On 11 October 1852, the University of Sydney was inaugurated, Australia’s first university.
The University of Sydney (USYD, or informally Sydney Uni) is a public research university located in Sydney, Australia. Founded in 1850, it is Australia’s first university and is regarded as one of the world’s leading universities.
The university is one of Australia’s six sandstone universities. Its campus, spreading across the inner-city suburbs of Camperdown and Darlington, is ranked in the top 10 of the world’s most beautiful universities by the British Daily Telegraph and the American Huffington Post.
The university comprises eight academic faculties and university schools, through which it offers bachelor, master and doctoral degrees.
The QS World University Rankings ranked the university as one of the world’s top 25 universities for academic reputation, and top 4 in the world and first in Australia for graduate employability. It is one of the first universities in the world to admit students solely on academic merit, and opened their doors to women on the same basis as men.
Five Nobel and two Crafoord laureates have been affiliated with the university as graduates and faculty. The university has educated seven Australian prime ministers, two governors-general of Australia, thirteen Premiers of New South Wales including incumbent Premier Dominic Perrottet, and 24 justices of the High Court of Australia, including four chief justices. The university has produced 110 Rhodes Scholars and 19 Gates Scholars.
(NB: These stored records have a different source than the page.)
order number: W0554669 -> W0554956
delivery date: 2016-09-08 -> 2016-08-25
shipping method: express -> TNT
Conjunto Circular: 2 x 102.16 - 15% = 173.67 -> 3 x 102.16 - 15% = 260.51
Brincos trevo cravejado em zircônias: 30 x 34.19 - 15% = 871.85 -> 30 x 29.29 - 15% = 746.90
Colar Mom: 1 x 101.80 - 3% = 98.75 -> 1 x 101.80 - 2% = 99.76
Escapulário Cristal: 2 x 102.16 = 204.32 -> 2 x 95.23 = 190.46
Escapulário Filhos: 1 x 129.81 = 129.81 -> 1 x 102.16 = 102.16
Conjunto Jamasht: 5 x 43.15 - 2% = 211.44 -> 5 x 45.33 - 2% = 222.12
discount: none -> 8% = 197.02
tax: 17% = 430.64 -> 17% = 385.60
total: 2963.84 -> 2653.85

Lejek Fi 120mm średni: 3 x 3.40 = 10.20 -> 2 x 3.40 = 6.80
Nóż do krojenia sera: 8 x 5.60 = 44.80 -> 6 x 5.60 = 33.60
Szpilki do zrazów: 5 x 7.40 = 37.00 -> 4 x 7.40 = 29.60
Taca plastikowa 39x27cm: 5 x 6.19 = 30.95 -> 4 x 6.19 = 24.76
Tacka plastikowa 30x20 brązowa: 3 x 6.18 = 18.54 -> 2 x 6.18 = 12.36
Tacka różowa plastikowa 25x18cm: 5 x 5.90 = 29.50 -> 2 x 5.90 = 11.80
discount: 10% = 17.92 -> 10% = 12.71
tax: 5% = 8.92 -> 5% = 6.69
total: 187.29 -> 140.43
The University of Sydney is a member of the Group of Eight, CEMS, the Association of Pacific Rim Universities and the Association of Commonwealth Universities.
In 1848, William Wentworth, a University of Cambridge graduate, and Sir Charles Nicholson, a graduate of medicine from the University of Edinburgh Medical School, proposed a plan to expand the existing Sydney College into a larger university in the New South Wales Legislative Council.
Wentworth argued that a state secular university was imperative for the growth of a society aspiring towards self-government, and that it would provide the opportunity for “the child of every class, to become great and useful in the destinies of his country”. It would take two attempts on Wentworth’s behalf before the plan was finally adopted.
The university was established via the passage of the University of Sydney Act 1850 (NSW), on 24 September 1850 and was assented on 1 October 1850 by governor Sir Charles Fitzroy. Two years later, the university was inaugurated on 11 October 1852 in the Big Schoolroom of what is now Sydney Grammar School.
The first principal was John Woolley, the first professor of chemistry and experimental physics was John Smith. On 27 February 1858, the university received a royal charter from Queen Victoria, giving degrees conferred by the university rank and recognition equal to those given by universities in the United Kingdom. By 1859, the university had moved to its current site in the Sydney suburb of Camperdown.
In 1858, the passage of the Electoral Act provided for the university to become a constituency for the New South Wales Legislative Assembly as soon as there were 100 graduates of the university holding higher degrees eligible for candidacy.
This seat in the New South Wales legislature was first filled in 1876, but was abolished in 1880, one year after its second member, Sir Edmund Barton, who later became the first Prime Minister of Australia, was elected to the Legislative Assembly.
Most of the estate of John Henry Challis was bequeathed to the university, which received a sum of £200,000 in 1889. This was thanks in part due to Sir William Montagu Manning (Chancellor 1878–95) who argued against the claims by British tax commissioners. The following year, seven professorships were created: anatomy; zoology; engineering; history; law; logic and mental philosophy; and modern literature.
The University of Sydney is associated with five Nobel laureates: in chemistry John Cornforth (alumnus; the only Nobel Laureate born in New South Wales) and Robert Robinson (staff); in economics, John Harsanyi (alumnus); and in physiology or medicine, John Eccles and Bernard Katz (both staff).